The decision not to file criminal charges comes about a month after a King County inquest jury reached mixed findings on the shooting. Four of eight jurors found that Birk wasn’t facing an imminent threat when he fatally shot Williams, and that he didn’t give Williams sufficient time to put down a knife he was carrying during their confrontation on a Seattle sidewalk.

One juror found that Birk faced a threat and gave Williams sufficient time; three others answered “unknown.”

Four jurors determined Birk believed he was in danger when he encountered Williams, while four others answered “unknown.”

The findings regarding the actual threat to Birk stand in contrast to previous King County inquest decisions, in which jurors have almost always upheld the actions of police officers involved in deadly shootings.

Inquest jurors weren’t asked to weigh whether Birk was guilty or innocent of wrongdoing in the shooting.

The results were reviewed by the Prosecutor’s Office to help determine whether to file criminal charges.

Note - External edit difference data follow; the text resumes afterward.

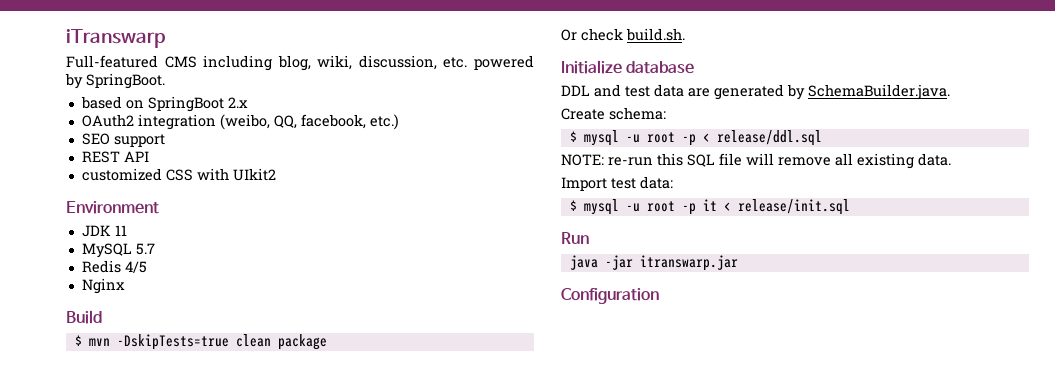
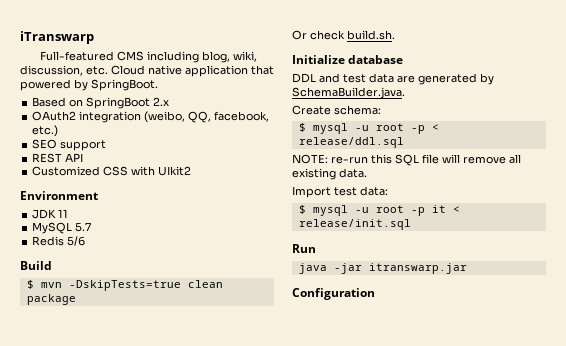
(468, 62) none -> [111,65,274,77] Cloud native application that
[80,96,122,109] based -> [32,97,67,107] Based
[81,168,162,181] customized -> [32,166,101,176] Customized
[124,261,147,273] [81,278,125,294] 4/5 // Nginx -> [67,236,86,246] 5/6

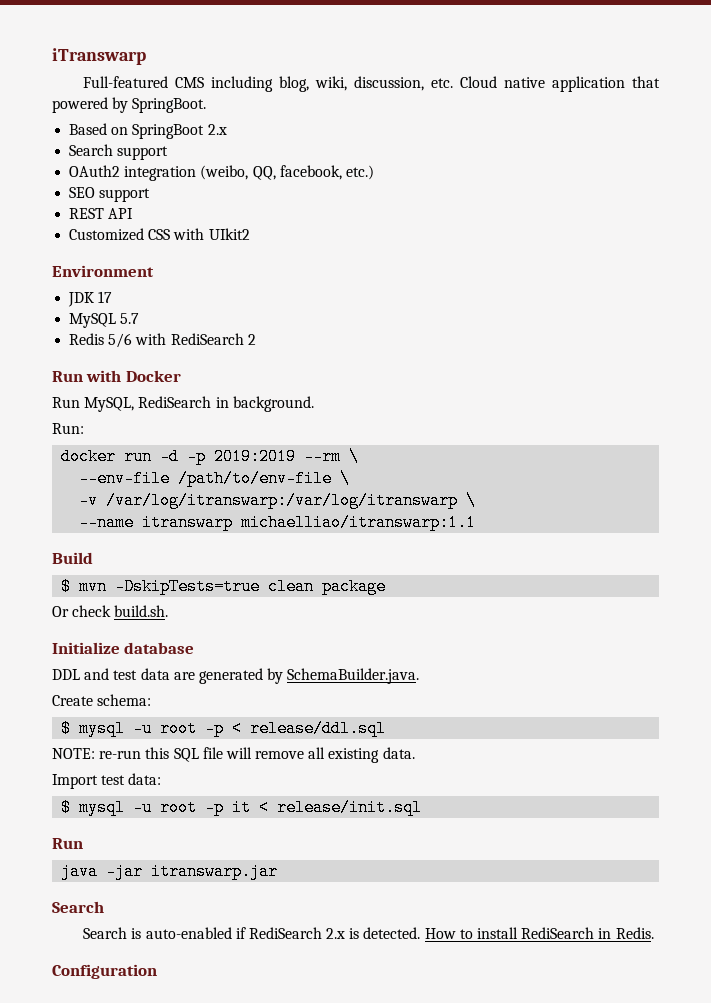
(170, 101) none -> [69,144,169,160] // Search support
[58,209,69,218] 11 -> [98,291,113,303] 17
(86, 241) none -> [135,333,256,345] [52,370,181,382] [52,396,314,412] [52,423,84,434] [61,448,360,465] [79,470,351,487] [79,492,477,509] [79,514,477,531] with RediSearch 2 // Run with Docker // Run MySQL, RediSearch in background. // Run: // docker run -d -p 2019:2019 --rm \ // --env-file /path/to/env-file \ // -v /var/log/itranswarp:/var/log/itranswarp \ // --name itranswarp michaelliao/itranswarp:1.1
(467, 268) none -> [52,901,104,913] [83,927,654,939] // Search // Search is auto-enabled if RediSearch 2.x is detected. How to install RediSearch in Redis.

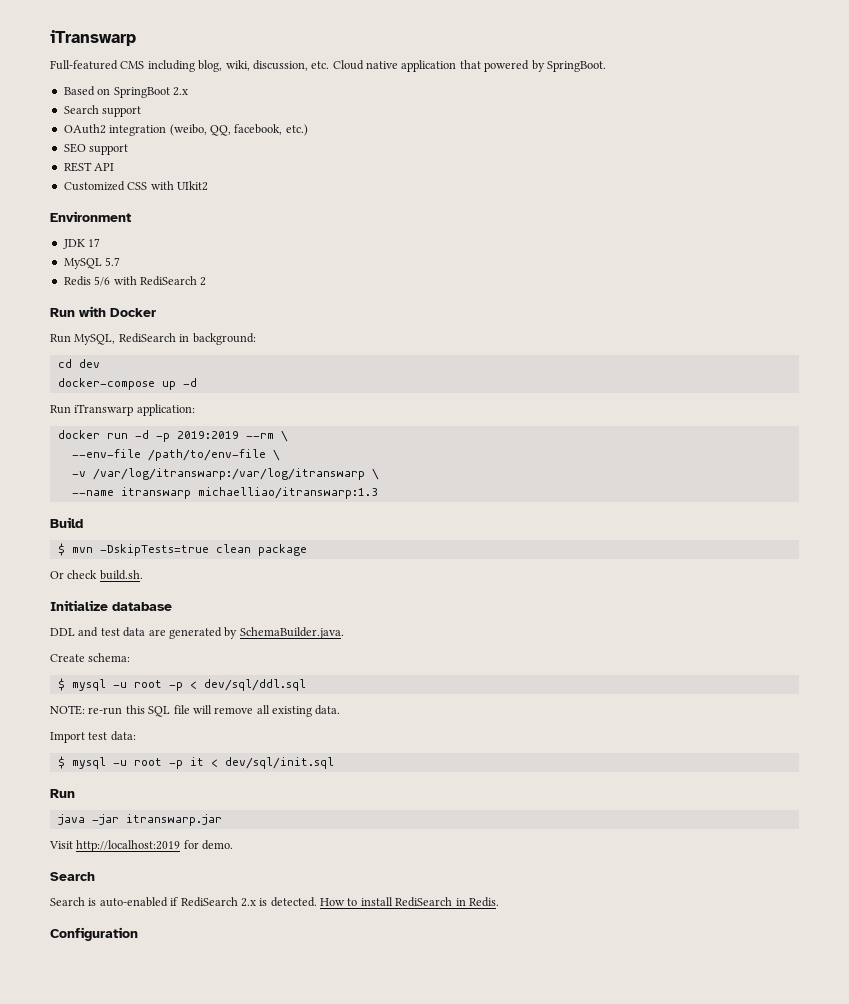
[232,396,314,412] [52,423,84,434] background. // Run: -> [192,333,256,345] [57,359,100,368] [57,378,197,390] [50,404,195,416] background: // cd dev // docker-compose up -d // Run iTranswarp application:
[241,514,477,531] michaelliao/itranswarp:1.1 -> [197,487,378,499] michaelliao/itranswarp:1.3
[250,720,387,737] release/ddl.sql -> [203,679,306,691] dev/sql/ddl.sql
[277,799,423,816] release/init.sql -> [224,757,334,769] dev/sql/init.sql
(279, 871) none -> [49,840,234,852] // Visit http://localhost:2019 for demo.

Even before the inquest, Birk, 27, who joined the department in July 2008, had been stripped of his gun and badge as a result of the preliminary finding by the Firearms Review Board and Diaz, the police chief, that the shooting was unjustified, sources said. The board waited to make a final decision until after the inquest.

The board, made up of Deputy Chief Clark Kimerer, two captains and a lieutenant, heard testimony in October from civilian witnesses and police investigators. One board member sat in on the inquest. The board determines if officer shootings fall within department policies and procedures. The inquest jury sifted through conflicting testimony and two patrol-car videos and audio that captured some of the confrontation at Boren Avenue and Howell Street but not the shooting itself. Their answers did not have to be unanimous.

Evidence presented during the inquest showed about four seconds elapsed between Birk’s first order to Williams to put down the knife and when he fired.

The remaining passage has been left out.